My mother blamed summer camp for my sister’s fear.

“I went to camp, probably 6 or 7 years old,” Debbie agreed. “I have a memory of this giant daddy longlegs with a red body and black legs crawling on my leg — daddy longlegs are not even technically spiders. But it scared me a lot. There were a lot of those things at Camp Wise. They were all over the place.”

That fear must make it hard for her to live in Texas. There are some major spiders there. The Texas brown tarantula can be four inches long.

Speaking of which.

“This was the worst experience of my life,” Debbie said. “I was in the house. We have a baby grand piano, and I see this thing. I thought it was a crumpled up piece of paper. I walk toward it to get it. Turns out to be a giant spider, five inches long. It must have been a tarantula. I went insane, let out a scream, running into the kitchen.”

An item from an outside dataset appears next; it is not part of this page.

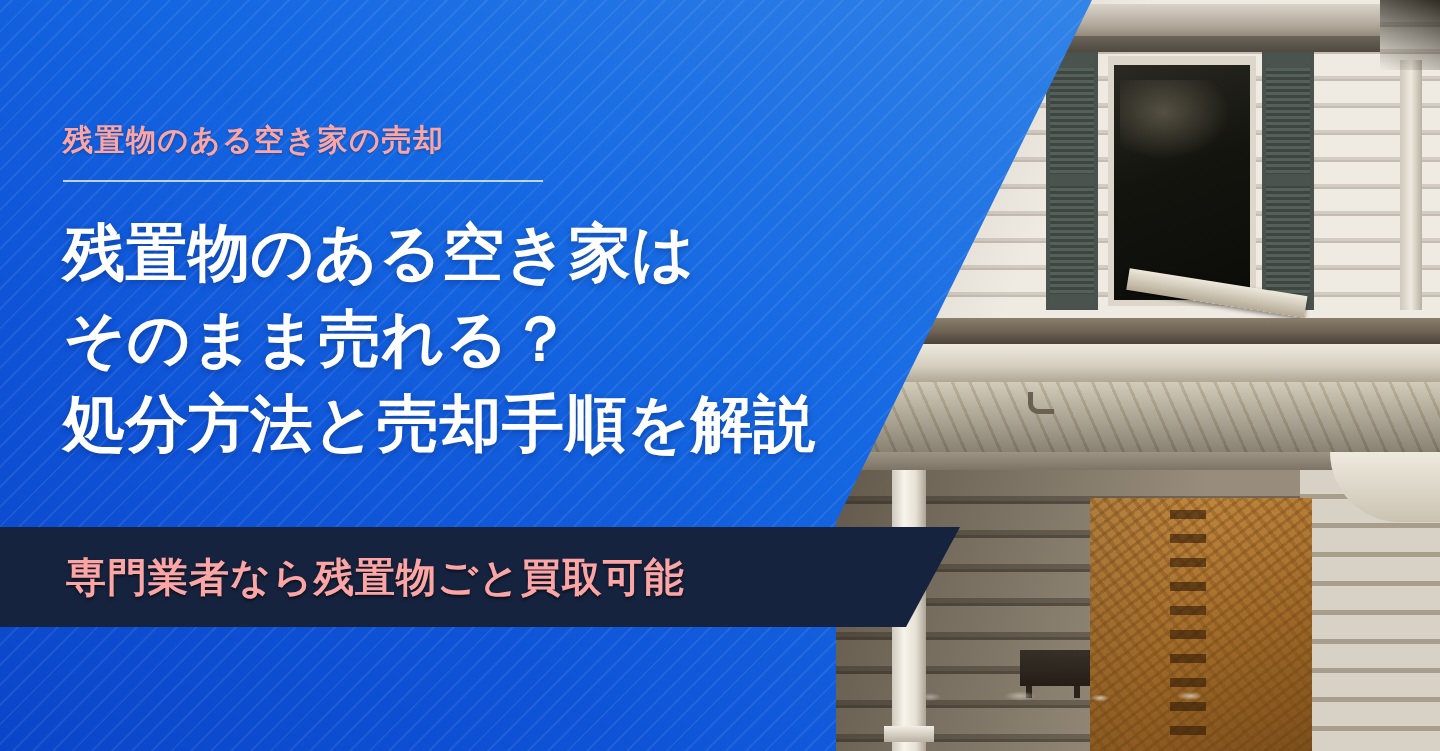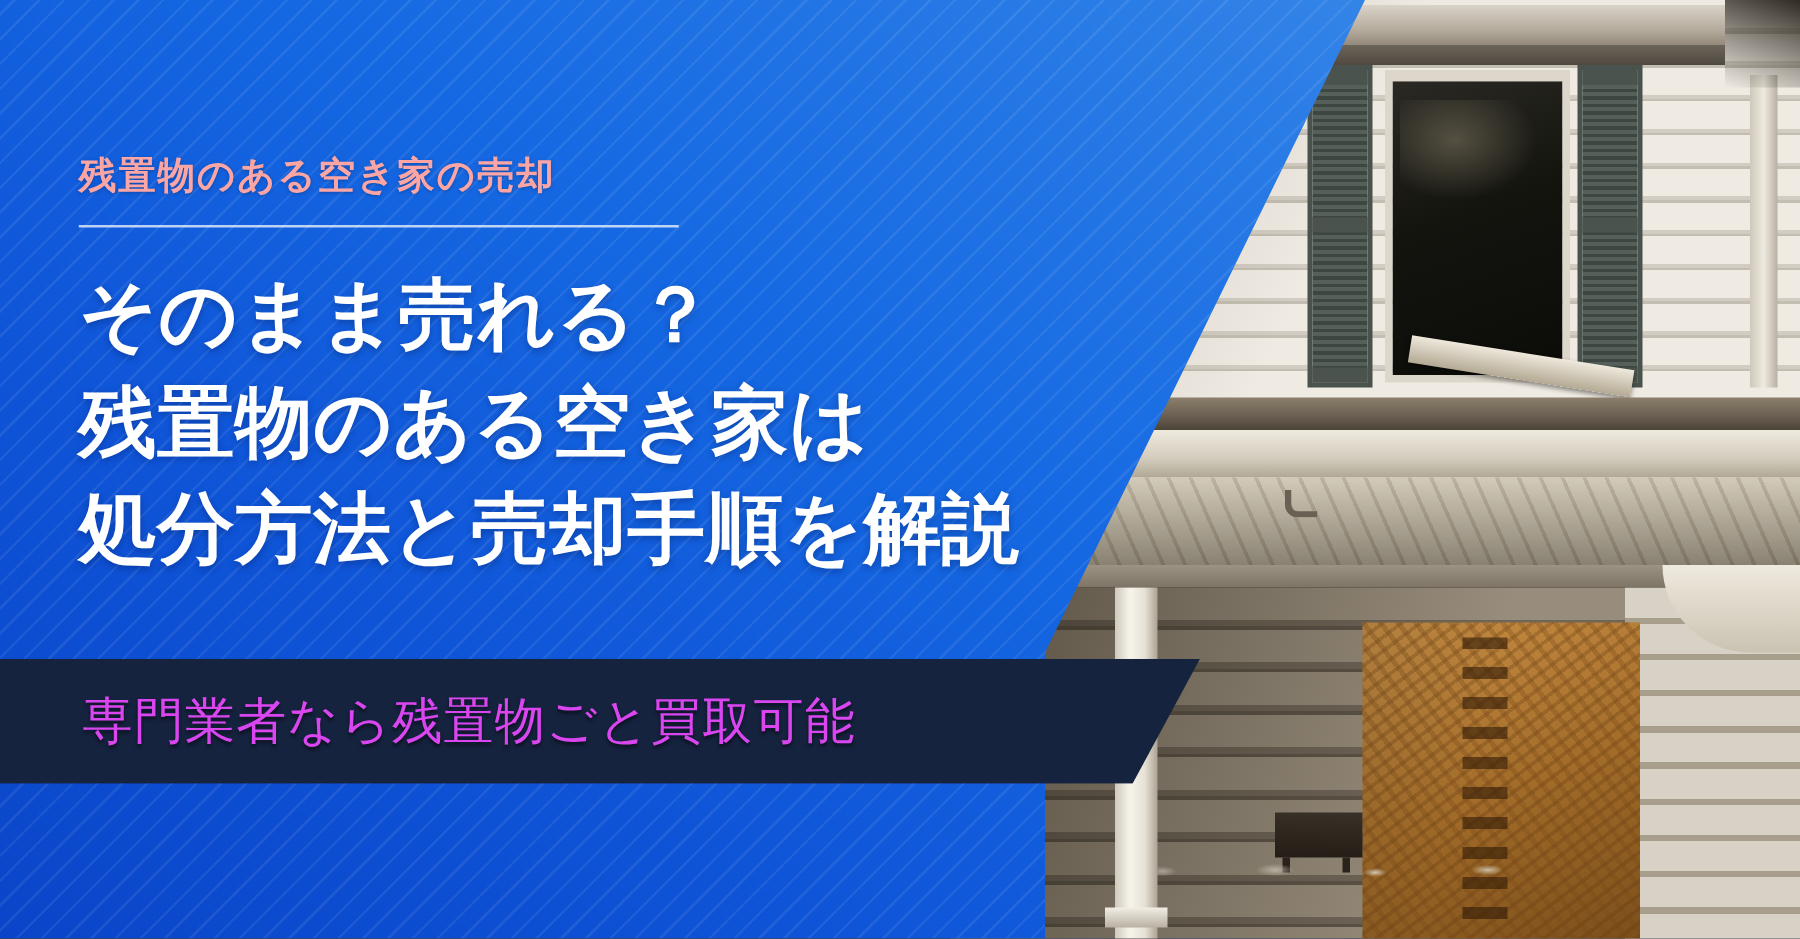"そのまま売れる？" span.hl { order: before "残置物のある空き家は" -> after "残置物のある空き家は" }
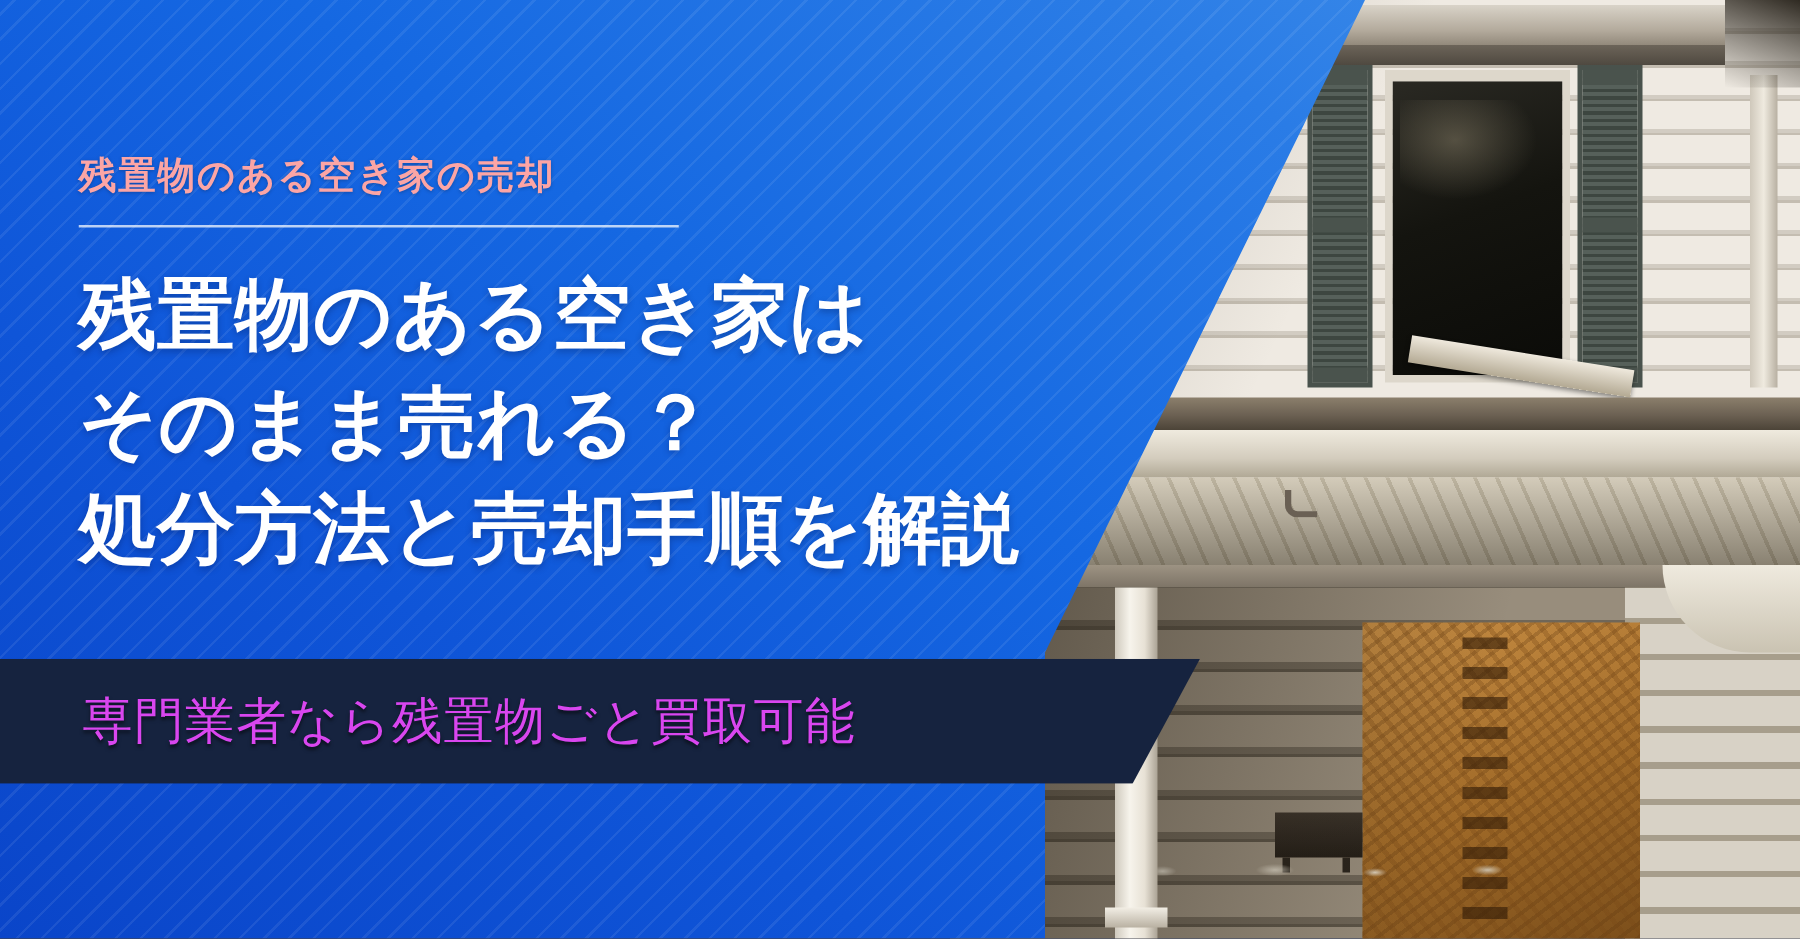"専門業者なら残置物ごと買取可能" .banner-text { color: #d946ef -> #fca5a5; font-weight: 400 -> 700 }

She tried to call her husband. 

“I was so insanely panicked I couldn’t remember his phone number. So I ran outside, looking for anyone that I could drag in my house to help me. I would keep running back in the house to make sure I still knew where the spider was. If I didn’t get it out of my house I’d have to move. There was no way I could live in the apartment and not know.”

She finally found a stranger to help.

“It turned out the guy was cleaning carpets. He comes in, I show him where spider is. He brings in an industrial vacuum and tries to vacuum it up, but the spider was so big and so strong. It won’t go into the vacuum. He had to kick it.”

Which seems a good place to end. One last thing, though: I grew up in the same spider-infested house my sister did. I went to the same camp. I don’t mind spiders. In fact, I kinda like them. Not only did I not kill the yellow fellow on my porch, but I’ll glance over to confirm she’s still there, doing her job. People come in all kinds, a wide variety. Sort of like spiders. Maybe that’s why we’re so afraid of them.